▸ **Data for review**
# # # # #
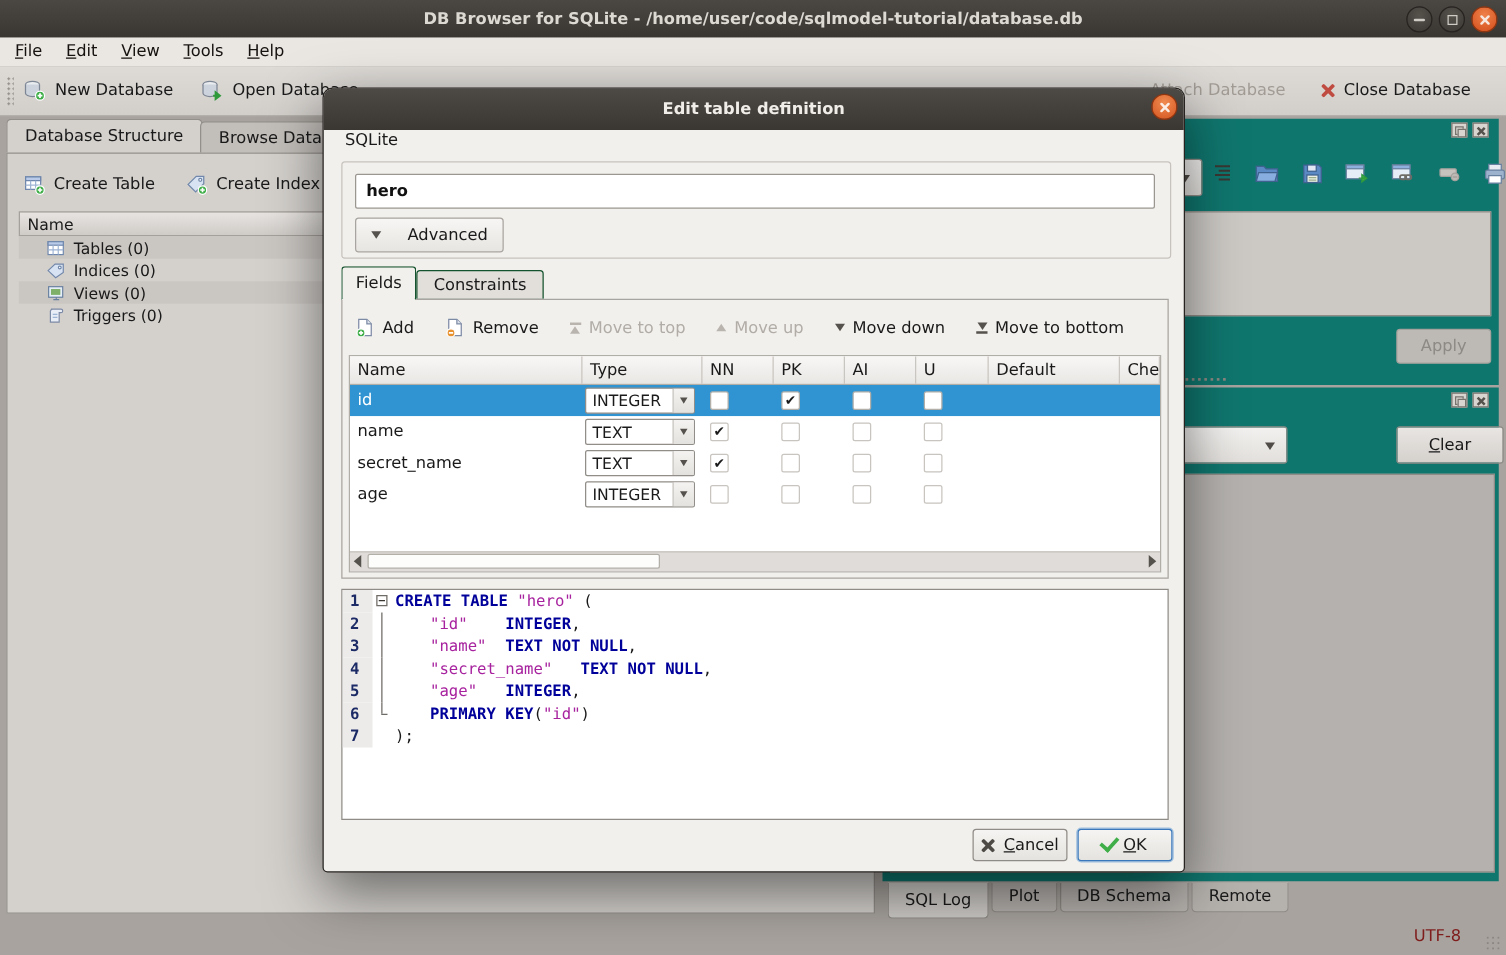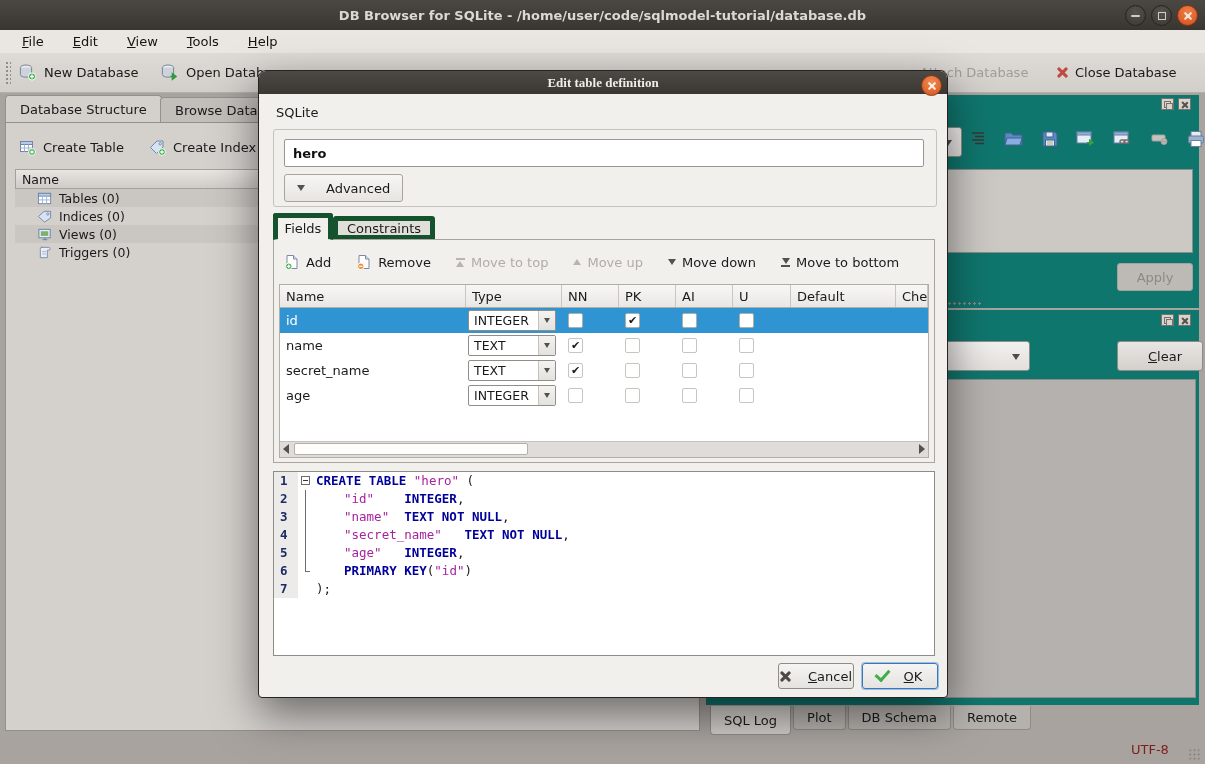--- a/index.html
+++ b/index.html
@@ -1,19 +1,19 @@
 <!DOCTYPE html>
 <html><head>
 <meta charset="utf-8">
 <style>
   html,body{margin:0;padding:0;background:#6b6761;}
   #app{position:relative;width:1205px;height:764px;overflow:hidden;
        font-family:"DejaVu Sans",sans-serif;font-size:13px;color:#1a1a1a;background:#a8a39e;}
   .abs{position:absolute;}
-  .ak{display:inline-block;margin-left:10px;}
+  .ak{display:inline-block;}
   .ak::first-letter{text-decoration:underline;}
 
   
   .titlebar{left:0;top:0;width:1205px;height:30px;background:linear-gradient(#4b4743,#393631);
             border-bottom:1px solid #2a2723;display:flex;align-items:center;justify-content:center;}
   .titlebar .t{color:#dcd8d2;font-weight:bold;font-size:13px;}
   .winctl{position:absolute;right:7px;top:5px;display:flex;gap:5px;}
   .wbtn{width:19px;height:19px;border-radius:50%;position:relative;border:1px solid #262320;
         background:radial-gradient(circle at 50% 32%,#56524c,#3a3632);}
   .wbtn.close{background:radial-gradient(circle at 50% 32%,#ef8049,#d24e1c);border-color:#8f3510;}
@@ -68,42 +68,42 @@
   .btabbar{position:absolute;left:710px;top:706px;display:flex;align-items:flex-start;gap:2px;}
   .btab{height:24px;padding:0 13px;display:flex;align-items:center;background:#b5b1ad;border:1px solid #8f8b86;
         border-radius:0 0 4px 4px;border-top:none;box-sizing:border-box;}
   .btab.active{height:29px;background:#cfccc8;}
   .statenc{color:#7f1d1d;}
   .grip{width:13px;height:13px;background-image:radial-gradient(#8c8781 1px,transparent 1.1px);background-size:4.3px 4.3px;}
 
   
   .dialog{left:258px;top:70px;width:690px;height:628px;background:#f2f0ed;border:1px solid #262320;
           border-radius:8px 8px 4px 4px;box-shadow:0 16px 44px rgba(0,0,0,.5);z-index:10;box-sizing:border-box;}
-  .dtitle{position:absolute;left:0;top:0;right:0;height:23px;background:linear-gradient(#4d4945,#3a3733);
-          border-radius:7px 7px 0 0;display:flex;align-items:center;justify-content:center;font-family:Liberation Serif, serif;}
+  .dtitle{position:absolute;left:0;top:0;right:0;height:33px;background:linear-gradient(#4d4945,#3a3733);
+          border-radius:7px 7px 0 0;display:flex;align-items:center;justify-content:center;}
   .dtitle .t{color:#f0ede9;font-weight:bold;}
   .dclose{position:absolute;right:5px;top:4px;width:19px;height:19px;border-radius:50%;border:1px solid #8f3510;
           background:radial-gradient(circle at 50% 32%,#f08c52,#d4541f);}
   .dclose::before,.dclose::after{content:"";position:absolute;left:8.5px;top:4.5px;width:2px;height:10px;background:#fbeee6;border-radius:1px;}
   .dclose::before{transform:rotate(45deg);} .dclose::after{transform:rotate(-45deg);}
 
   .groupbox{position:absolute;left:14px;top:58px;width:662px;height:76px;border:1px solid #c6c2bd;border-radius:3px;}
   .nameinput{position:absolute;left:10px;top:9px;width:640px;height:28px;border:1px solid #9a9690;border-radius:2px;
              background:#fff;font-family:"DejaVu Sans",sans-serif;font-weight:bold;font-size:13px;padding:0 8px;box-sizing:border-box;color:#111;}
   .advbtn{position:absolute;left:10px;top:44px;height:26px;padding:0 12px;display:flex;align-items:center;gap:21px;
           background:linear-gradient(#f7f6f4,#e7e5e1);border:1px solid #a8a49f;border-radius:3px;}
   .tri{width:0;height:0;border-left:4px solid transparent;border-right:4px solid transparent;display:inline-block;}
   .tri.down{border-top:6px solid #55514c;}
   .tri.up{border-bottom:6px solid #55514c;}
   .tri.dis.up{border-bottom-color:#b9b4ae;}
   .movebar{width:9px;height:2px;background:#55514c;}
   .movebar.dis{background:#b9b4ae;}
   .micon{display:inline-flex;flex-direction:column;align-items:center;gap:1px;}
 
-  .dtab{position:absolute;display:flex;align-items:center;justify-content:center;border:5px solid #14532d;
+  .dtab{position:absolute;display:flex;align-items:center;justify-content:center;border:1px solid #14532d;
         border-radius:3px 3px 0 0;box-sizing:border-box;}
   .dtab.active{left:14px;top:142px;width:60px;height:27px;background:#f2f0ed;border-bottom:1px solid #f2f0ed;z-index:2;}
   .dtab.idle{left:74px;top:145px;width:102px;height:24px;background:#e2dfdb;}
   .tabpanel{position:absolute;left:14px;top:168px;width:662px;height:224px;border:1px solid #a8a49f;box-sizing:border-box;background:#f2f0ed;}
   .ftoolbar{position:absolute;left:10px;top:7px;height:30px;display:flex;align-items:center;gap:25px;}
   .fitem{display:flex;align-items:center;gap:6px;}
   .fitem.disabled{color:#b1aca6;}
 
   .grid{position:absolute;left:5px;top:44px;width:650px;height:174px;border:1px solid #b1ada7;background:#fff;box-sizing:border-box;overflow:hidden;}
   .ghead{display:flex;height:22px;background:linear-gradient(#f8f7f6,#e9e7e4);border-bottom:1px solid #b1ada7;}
# # # # #
▸ **Required action**
All of the entries above are to be restated word for word, minus the images.

▸ **Task result**
--- a/index.html
+++ b/index.html
@@ -1,19 +1,19 @@
 <!DOCTYPE html>
 <html><head>
 <meta charset="utf-8">
 <style>
   html,body{margin:0;padding:0;background:#6b6761;}
   #app{position:relative;width:1205px;height:764px;overflow:hidden;
        font-family:"DejaVu Sans",sans-serif;font-size:13px;color:#1a1a1a;background:#a8a39e;}
   .abs{position:absolute;}
-  .ak{display:inline-block;margin-left:10px;}
+  .ak{display:inline-block;}
   .ak::first-letter{text-decoration:underline;}
 
   
   .titlebar{left:0;top:0;width:1205px;height:30px;background:linear-gradient(#4b4743,#393631);
             border-bottom:1px solid #2a2723;display:flex;align-items:center;justify-content:center;}
   .titlebar .t{color:#dcd8d2;font-weight:bold;font-size:13px;}
   .winctl{position:absolute;right:7px;top:5px;display:flex;gap:5px;}
   .wbtn{width:19px;height:19px;border-radius:50%;position:relative;border:1px solid #262320;
         background:radial-gradient(circle at 50% 32%,#56524c,#3a3632);}
   .wbtn.close{background:radial-gradient(circle at 50% 32%,#ef8049,#d24e1c);border-color:#8f3510;}
@@ -68,42 +68,42 @@
   .btabbar{position:absolute;left:710px;top:706px;display:flex;align-items:flex-start;gap:2px;}
   .btab{height:24px;padding:0 13px;display:flex;align-items:center;background:#b5b1ad;border:1px solid #8f8b86;
         border-radius:0 0 4px 4px;border-top:none;box-sizing:border-box;}
   .btab.active{height:29px;background:#cfccc8;}
   .statenc{color:#7f1d1d;}
   .grip{width:13px;height:13px;background-image:radial-gradient(#8c8781 1px,transparent 1.1px);background-size:4.3px 4.3px;}
 
   
   .dialog{left:258px;top:70px;width:690px;height:628px;background:#f2f0ed;border:1px solid #262320;
           border-radius:8px 8px 4px 4px;box-shadow:0 16px 44px rgba(0,0,0,.5);z-index:10;box-sizing:border-box;}
-  .dtitle{position:absolute;left:0;top:0;right:0;height:23px;background:linear-gradient(#4d4945,#3a3733);
-          border-radius:7px 7px 0 0;display:flex;align-items:center;justify-content:center;font-family:Liberation Serif, serif;}
+  .dtitle{position:absolute;left:0;top:0;right:0;height:33px;background:linear-gradient(#4d4945,#3a3733);
+          border-radius:7px 7px 0 0;display:flex;align-items:center;justify-content:center;}
   .dtitle .t{color:#f0ede9;font-weight:bold;}
   .dclose{position:absolute;right:5px;top:4px;width:19px;height:19px;border-radius:50%;border:1px solid #8f3510;
           background:radial-gradient(circle at 50% 32%,#f08c52,#d4541f);}
   .dclose::before,.dclose::after{content:"";position:absolute;left:8.5px;top:4.5px;width:2px;height:10px;background:#fbeee6;border-radius:1px;}
   .dclose::before{transform:rotate(45deg);} .dclose::after{transform:rotate(-45deg);}
 
   .groupbox{position:absolute;left:14px;top:58px;width:662px;height:76px;border:1px solid #c6c2bd;border-radius:3px;}
   .nameinput{position:absolute;left:10px;top:9px;width:640px;height:28px;border:1px solid #9a9690;border-radius:2px;
              background:#fff;font-family:"DejaVu Sans",sans-serif;font-weight:bold;font-size:13px;padding:0 8px;box-sizing:border-box;color:#111;}
   .advbtn{position:absolute;left:10px;top:44px;height:26px;padding:0 12px;display:flex;align-items:center;gap:21px;
           background:linear-gradient(#f7f6f4,#e7e5e1);border:1px solid #a8a49f;border-radius:3px;}
   .tri{width:0;height:0;border-left:4px solid transparent;border-right:4px solid transparent;display:inline-block;}
   .tri.down{border-top:6px solid #55514c;}
   .tri.up{border-bottom:6px solid #55514c;}
   .tri.dis.up{border-bottom-color:#b9b4ae;}
   .movebar{width:9px;height:2px;background:#55514c;}
   .movebar.dis{background:#b9b4ae;}
   .micon{display:inline-flex;flex-direction:column;align-items:center;gap:1px;}
 
-  .dtab{position:absolute;display:flex;align-items:center;justify-content:center;border:5px solid #14532d;
+  .dtab{position:absolute;display:flex;align-items:center;justify-content:center;border:1px solid #14532d;
         border-radius:3px 3px 0 0;box-sizing:border-box;}
   .dtab.active{left:14px;top:142px;width:60px;height:27px;background:#f2f0ed;border-bottom:1px solid #f2f0ed;z-index:2;}
   .dtab.idle{left:74px;top:145px;width:102px;height:24px;background:#e2dfdb;}
   .tabpanel{position:absolute;left:14px;top:168px;width:662px;height:224px;border:1px solid #a8a49f;box-sizing:border-box;background:#f2f0ed;}
   .ftoolbar{position:absolute;left:10px;top:7px;height:30px;display:flex;align-items:center;gap:25px;}
   .fitem{display:flex;align-items:center;gap:6px;}
   .fitem.disabled{color:#b1aca6;}
 
   .grid{position:absolute;left:5px;top:44px;width:650px;height:174px;border:1px solid #b1ada7;background:#fff;box-sizing:border-box;overflow:hidden;}
   .ghead{display:flex;height:22px;background:linear-gradient(#f8f7f6,#e9e7e4);border-bottom:1px solid #b1ada7;}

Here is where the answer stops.